▸ **Problem requirements**
Your task is to gather the lines below that hold the string "dans".

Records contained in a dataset
--------------------------------
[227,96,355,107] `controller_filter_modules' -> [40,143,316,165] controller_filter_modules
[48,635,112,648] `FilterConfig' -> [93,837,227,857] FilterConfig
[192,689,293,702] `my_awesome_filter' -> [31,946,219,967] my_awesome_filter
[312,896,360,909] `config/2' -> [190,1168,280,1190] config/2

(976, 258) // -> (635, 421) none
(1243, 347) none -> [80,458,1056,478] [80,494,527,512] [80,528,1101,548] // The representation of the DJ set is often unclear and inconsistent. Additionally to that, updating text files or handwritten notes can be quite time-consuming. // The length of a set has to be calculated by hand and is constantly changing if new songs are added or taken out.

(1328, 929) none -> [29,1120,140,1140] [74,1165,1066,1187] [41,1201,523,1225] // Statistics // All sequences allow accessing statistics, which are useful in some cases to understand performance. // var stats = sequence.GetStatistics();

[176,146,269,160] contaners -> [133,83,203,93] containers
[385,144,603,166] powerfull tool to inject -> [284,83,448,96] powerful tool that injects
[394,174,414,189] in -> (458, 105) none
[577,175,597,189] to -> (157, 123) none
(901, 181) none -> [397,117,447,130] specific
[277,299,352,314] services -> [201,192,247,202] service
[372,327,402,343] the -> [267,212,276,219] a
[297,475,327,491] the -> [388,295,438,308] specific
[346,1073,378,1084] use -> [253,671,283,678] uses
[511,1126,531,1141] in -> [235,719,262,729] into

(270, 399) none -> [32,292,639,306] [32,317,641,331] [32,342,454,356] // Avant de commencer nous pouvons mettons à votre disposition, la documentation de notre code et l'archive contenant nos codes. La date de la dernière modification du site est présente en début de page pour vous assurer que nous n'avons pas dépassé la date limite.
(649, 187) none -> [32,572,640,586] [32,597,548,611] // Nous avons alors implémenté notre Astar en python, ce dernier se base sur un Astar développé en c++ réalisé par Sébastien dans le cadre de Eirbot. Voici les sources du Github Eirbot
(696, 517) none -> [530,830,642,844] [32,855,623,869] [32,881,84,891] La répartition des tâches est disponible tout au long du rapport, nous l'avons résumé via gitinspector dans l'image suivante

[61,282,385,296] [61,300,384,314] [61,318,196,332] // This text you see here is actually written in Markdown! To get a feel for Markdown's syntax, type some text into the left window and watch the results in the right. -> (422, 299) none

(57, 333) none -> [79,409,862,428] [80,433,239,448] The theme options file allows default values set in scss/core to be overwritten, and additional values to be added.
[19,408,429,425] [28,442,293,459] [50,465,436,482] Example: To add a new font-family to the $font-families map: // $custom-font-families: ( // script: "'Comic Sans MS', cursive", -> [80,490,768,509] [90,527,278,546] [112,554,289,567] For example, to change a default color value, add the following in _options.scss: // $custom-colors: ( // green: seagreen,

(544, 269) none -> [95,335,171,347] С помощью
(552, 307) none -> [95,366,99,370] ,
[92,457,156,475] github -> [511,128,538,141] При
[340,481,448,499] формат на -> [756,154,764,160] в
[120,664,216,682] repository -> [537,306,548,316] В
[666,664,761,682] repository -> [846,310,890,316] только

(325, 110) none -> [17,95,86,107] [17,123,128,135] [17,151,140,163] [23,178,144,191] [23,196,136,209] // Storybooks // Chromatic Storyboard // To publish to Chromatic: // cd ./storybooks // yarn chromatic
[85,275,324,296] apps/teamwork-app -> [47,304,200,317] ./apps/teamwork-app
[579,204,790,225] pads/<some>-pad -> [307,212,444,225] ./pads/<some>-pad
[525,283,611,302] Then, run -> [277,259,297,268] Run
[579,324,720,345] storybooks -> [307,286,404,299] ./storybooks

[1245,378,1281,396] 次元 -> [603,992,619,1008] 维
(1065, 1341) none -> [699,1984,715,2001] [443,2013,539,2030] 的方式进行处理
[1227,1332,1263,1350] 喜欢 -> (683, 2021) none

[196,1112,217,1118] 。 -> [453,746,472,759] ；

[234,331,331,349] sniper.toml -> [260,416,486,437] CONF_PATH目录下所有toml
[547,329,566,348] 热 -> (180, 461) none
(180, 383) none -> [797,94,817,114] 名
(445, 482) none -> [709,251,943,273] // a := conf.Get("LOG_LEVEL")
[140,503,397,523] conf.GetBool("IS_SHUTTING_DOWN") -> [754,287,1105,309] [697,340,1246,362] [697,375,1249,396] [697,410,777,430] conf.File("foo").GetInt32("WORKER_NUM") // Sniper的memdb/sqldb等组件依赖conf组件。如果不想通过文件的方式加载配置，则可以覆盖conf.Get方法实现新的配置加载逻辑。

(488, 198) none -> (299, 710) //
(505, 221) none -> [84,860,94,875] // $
--------------------------------
▸ **The answer**
(649, 187) none -> [32,572,640,586] [32,597,548,611] // Nous avons alors implémenté notre Astar en python, ce dernier se base sur un Astar développé en c++ réalisé par Sébastien dans le cadre de Eirbot. Voici les sources du Github Eirbot
(696, 517) none -> [530,830,642,844] [32,855,623,869] [32,881,84,891] La répartition des tâches est disponible tout au long du rapport, nous l'avons résumé via gitinspector dans l'image suivante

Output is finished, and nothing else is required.